You can fast-forward to 'Possible solutions' if you want, but they key
question for me at the moment is the one above.

I've just submitted a selftest patch to nf.git that adds test
cases for the problem reported by Eugene + two masquerade/snat test
cases.

With net/net-next, first test fails and the other two work, after
revert its vice versa.

To get all three working there are a couple of possible solutions to
this but so far I don't have anything that is void of side effects.

It assumes revert of the problematic commit, i.e. no nf_reset_ct in
ingress path from VRF driver.

First, a summary of VRF+nf+conntrack interaction and where problems are.

The VRF driver invokes netfilter for output+postrouting hooks,
with outdev set to the vrf device. Afterwards, ip stack calls those
hooks again, with outdev set to lower device.

This is a problem when conntrack is used with IP masquerading.
With all nf_reset_ct() in vrf driver removed following will happen:

1. Conntrack only, no nat, locally generated traffic.

vrf driver calls output/postrouting hooks.
output creates new conntrack object and attaches it to skb.
postrouting confirms entry and places it into state table.

When hooks are called a second time by IP stack, no new conntrack lookup is
done because skb already has one attached to it.

2. When SNAT is used, this works as well, second iteration doesn't
   do connection tracking and re-uses nat settings done in iteration 1.

However there are caveats:
a) NAT rules that use something like '-o eth0' won't have any effect.
b) IP address matching in round 2 is 'broken', as the second round deals
with a rewritten skb (iph saddr already updated).

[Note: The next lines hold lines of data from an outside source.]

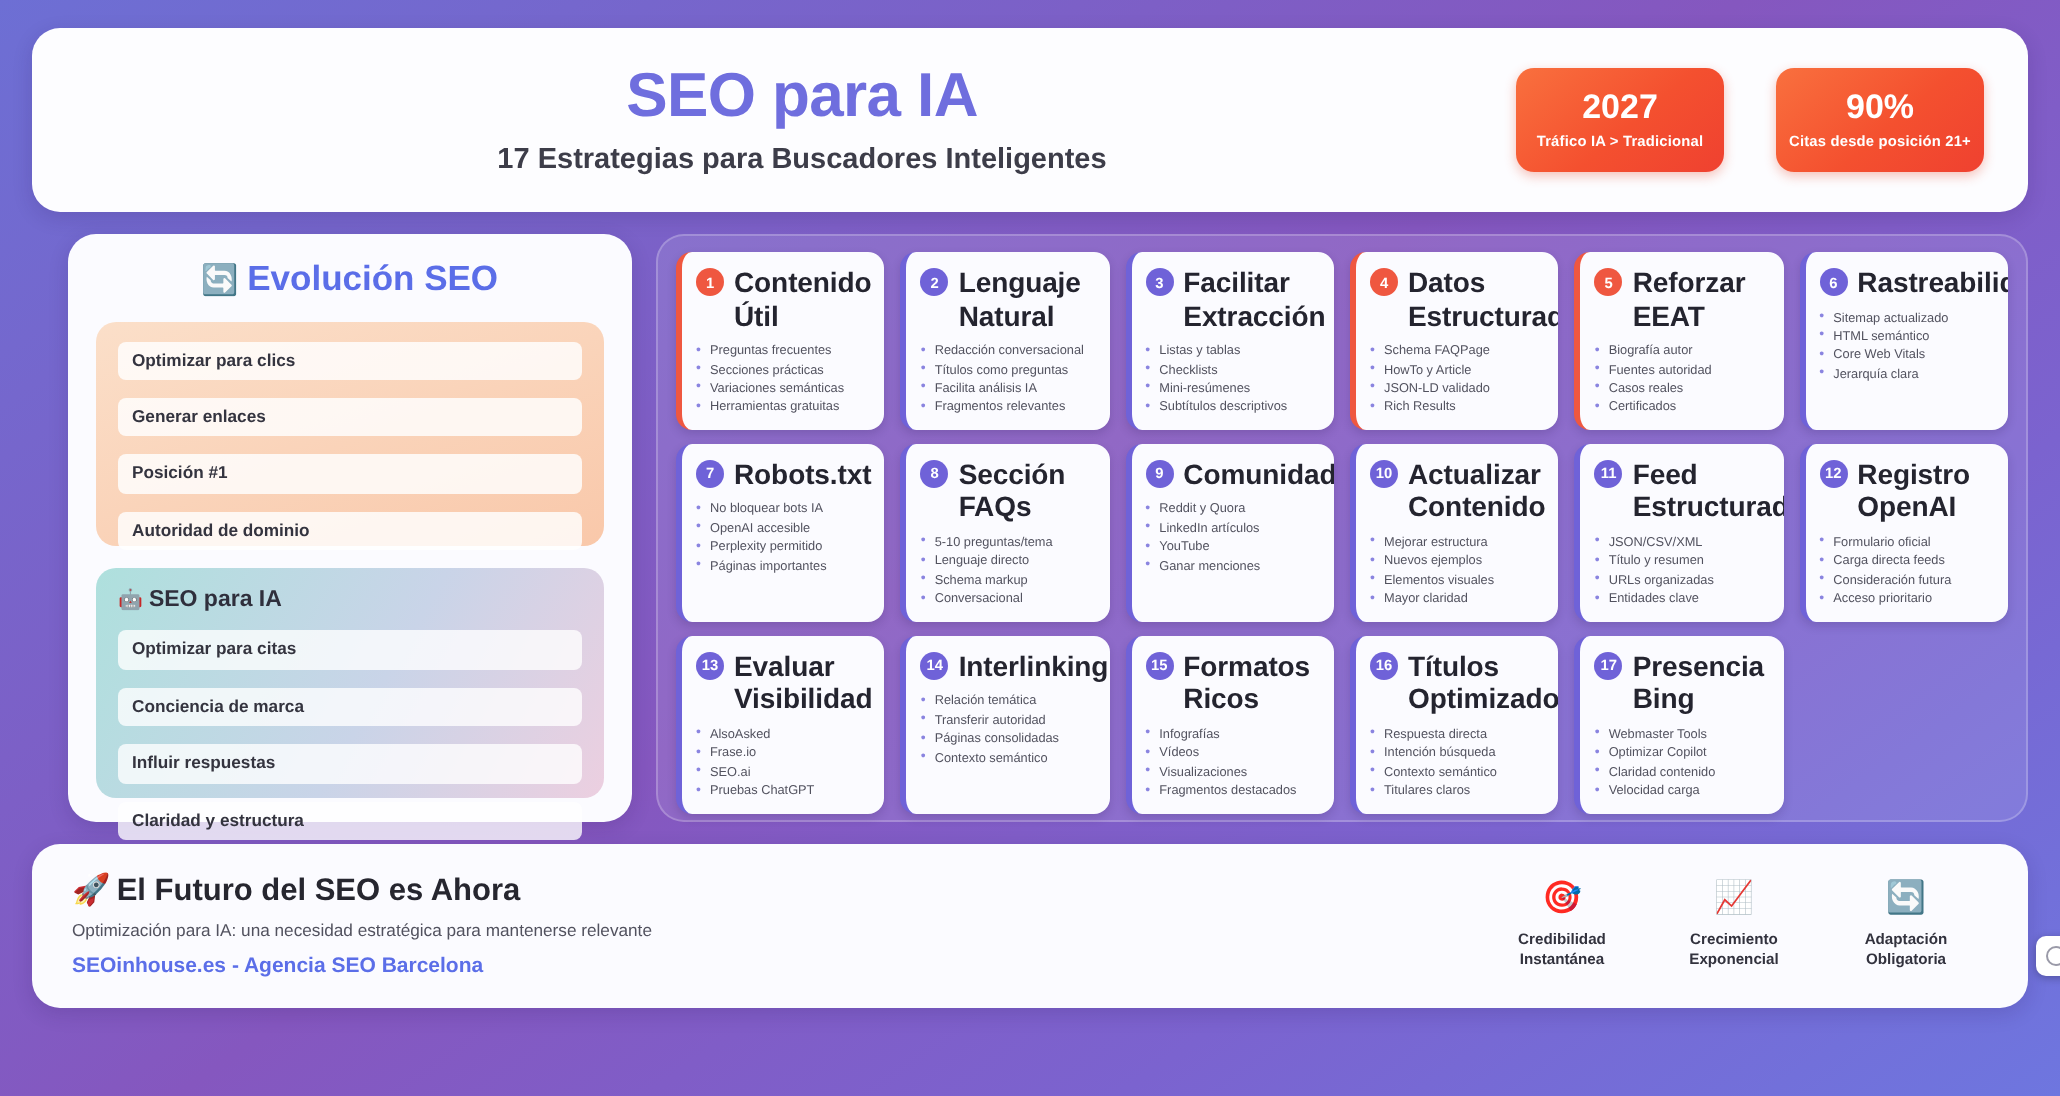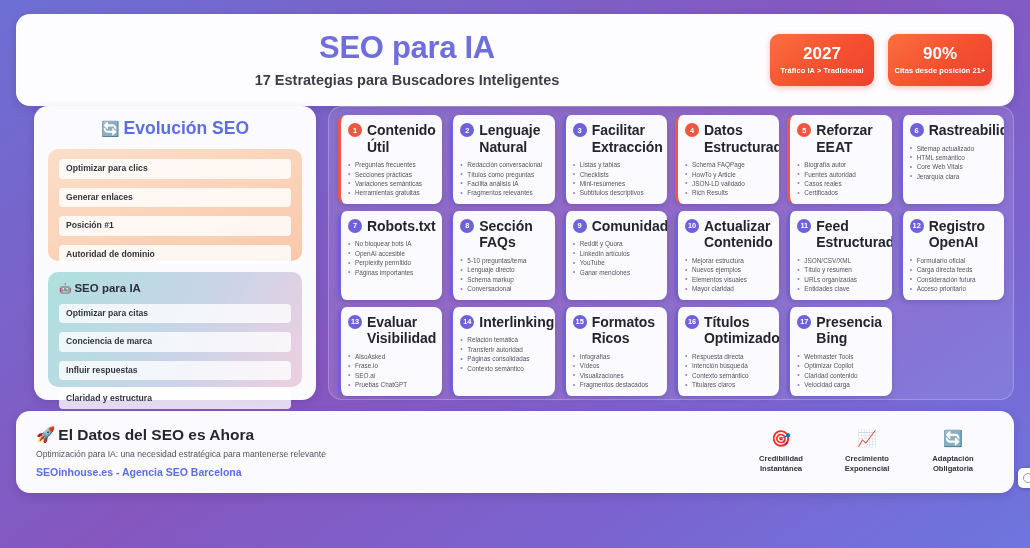--- a/index.html
+++ b/index.html
@@ -23,34 +23,34 @@
   }
   .header-titles { flex: 1; text-align: center; padding-left: 28px; }
   .h-title {
     font-size: 31px; font-weight: bold; color: #6f6ede;
     letter-spacing: -.3px; line-height: 1.1;
   }
   .h-sub {
     font-size: 14.5px; font-weight: bold; color: #3d3d49;
     margin-top: 7px; line-height: 1.1;
   }
-  .stats { display: flex; gap: 14px; flex: 0 0 auto; }
+  .stats { display: flex; gap: 26px; flex: 0 0 auto; }
   .stat {
     width: 104px; height: 52px;
     background: linear-gradient(140deg, #f9703e 0%, #f4502f 55%, #ef4130 100%);
     border-radius: 9px;
     display: flex; flex-direction: column; align-items: center; justify-content: center;
     color: #fff;
     box-shadow: 0 2px 6px rgba(230,70,40,.33);
   }
   .stat-value { font-size: 17px; font-weight: bold; line-height: 1.05; }
   .stat-label { font-size: 7.4px; font-weight: bold; margin-top: 3px; letter-spacing: .1px; }
 
   
-  .middle { display: flex; gap: 12px; height: 294px; padding-left: 18px; }
+  .middle { display: flex; gap: 12px; margin-top: 11px; height: 294px; padding-left: 18px; }
 
   
   .evo {
     width: 282px; flex: 0 0 282px;
     background: #fbfbff;
     border-radius: 14px;
     padding: 13px 14px;
     box-shadow: 0 3px 10px rgba(40,20,80,.16);
     display: flex; flex-direction: column;
   }
@@ -424,21 +424,21 @@
             </ul>
           </div>
           <div class="card card-empty"></div>
         </div>
     </div>
   </div>
 
   <div class="footer">
     <div class="footer-left">
       <div class="f-title">
-        <span class="emo">🚀</span><span>El Datos del SEO es Ahora</span>
+        <span class="emo">🚀</span><span>El Futuro del SEO es Ahora</span>
       </div>
       <div class="f-sub">Optimización para IA: una necesidad estratégica para mantenerse relevante</div>
       <div class="f-link">SEOinhouse.es - Agencia SEO Barcelona</div>
     </div>
     <div class="features">
       <div class="feature">
         <div class="ficon">🎯</div>
         <div class="flabel">Credibilidad Instantánea</div>
       </div>
       <div class="feature">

This is because when the hooks are invoked a second time, there already
is a NAT binding attached to the entry. This happens regardless of a
matching '-o vrfdevice' nat rule or not; when first round did not match
a nat rule, nat engine attaches a 'nat null binding'.

3) When Masquerade is used, things don't work at all.

This is because of nf_nat_oif_changed() triggering errnously in the nat
engine.  When masquerade is hit, the output interface index gets stored
in the conntrack entry.  When the interface index changes, its assumed
that a routing change took place and the connection has been broken
(masquerade picks saddr based on the output interface).

Therefore, NF_DROP gets returned.

In VRF case, this triggers because we see the skb twice, once with
ifindex == vrf and once with lower/physdev.

I suspect that this is what lead eb63ecc1706b3e094d0f57438b6c2067cfc299f2
(net: vrf: Drop conntrack data after pass through VRF device on Tx),
this added nf_reset() calls to the tx path.

This changes things as follows:

1. Conntrack only, no nat:
same as before, expect that the second round does a new conntrack lookup.
It will find the entry created by first iteration and use that.

2. With nat:
If first round has no matching nat rule, things work:
Second round will find existing entry and use it.
NAT rules on second iteration have no effect, just like before.

If first round had a matching nat rule, then the packet gets rewritten.
This means that the second round will NOT find an existing entry, and
conntrack tracks the flow a second time, this time with the post-nat
source address.

Because of this, conntrack will also detect a tuple collision when it
tries to insert the 'new flow incarnation', because the reply direction
of the 'first round flow' collides with the original direction of the
second iteration. This forces allocation of a new source port, so source
port translation is done.

This in turn breaks in reverse direction, because incoming/reply packet
only hits the connection tracking engine once, i.e. only the source
port translation is reversed.

To fix this, Lahav also added nf_reset_ct() to ingress processing to
undo the first round nat transformation as well.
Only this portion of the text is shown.